Alright, folks, let's all just admit that Mike Shanahan has our number. Tatum Bell combined for 25 carries, 241 yards and 3 TDs the two weeks prior to Week 7. Mike Anderson's tally during the same span: 26 carries, 91 yards, 1 TD. Advantage Bell, right? Not so fast. Despite a consensus feeling that Bell was quickly gaining the upper hand in Denver's running back platoon, Shanahan threw the fantasy world a curveball on Sunday, awarding Anderson 24 carries to Bell's eight. Anderson picked up 120 yards and a TD. Meanwhile, Bell had a nifty 60 yards, but did not find pay dirt. Translation: we're back to square one.
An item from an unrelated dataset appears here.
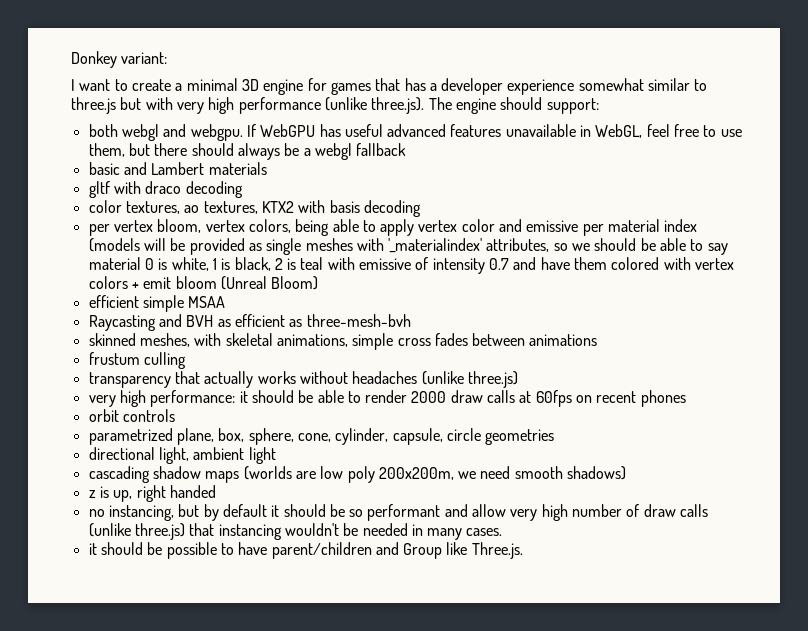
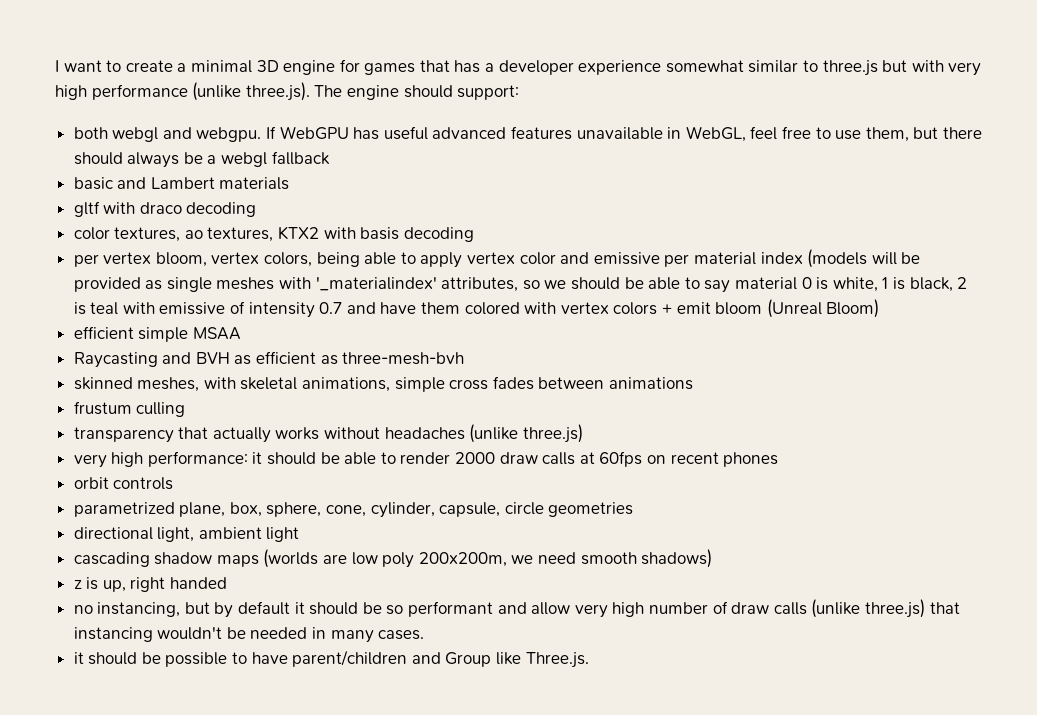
- Donkey variant:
Here's a crazy line for 'ya: J.J. Arrington reeled off Arizona's longest run of the season on Sunday (32 yards). But on his other four carries, he lost a combined two yards. So his final line was five carries for 30 yards. While only one of those carries is worth writing home about, it might be enough to earn Arrington a promotion, as starter Marcel Shipp carried 14 times for a meager eight yards. Fantasy owners in need of a back may want to add Arrington this week. It wouldn't be shocking if he starts seeing the majority of carries in the near future. In the event that happens, he's not an advisable play next week at Dallas. But if he shows well against the Cowboys, he'd be a viable emergency start at home against Seattle in Week 9.
Tennessee's Brandon Jones gained buzz throughout last week. With Drew Bennett out, he seemed like the heir apparent as the go-to guy given the amount of looks he was seeing (12 in Week 6) and the progress he was showing. He's young, but he has good size, speed and is adept at catching the ball in traffic. On Sunday, with Billy Volek behind center, Jones caught just two passes in his first game sans Bennett. But he found the end zone for the second time this season. Jones has good upside, but Week 7 brought out some downside, as well. Volek threw to Jones just five times, and Jones left the game in the fourth quarter with a sprained knee.
Despite playing the NFL's toughest fantasy run defense, Chicago, Jamal Lewis' 15 carries for 34 yards should not be dismissed lightly. It's no secret that Chester Taylor has been gaining popularity in fantasy circles for continually outshining Lewis in a backup role. On Sunday, Taylor had just two carries, but he picked up a first down on his first carry by gaining 14 yards on a second-and-13 situation. And he added seven yards on a first-and-10 situation on the next drive. What's more interesting is that both of these carries came in the team's final two drives in the fourth quarter with Baltimore trailing 10-6. In the past, Lewis would have been called upon to grind out yards and move the team into the red zone. But this week, with the game on the line, he was on the sidelines.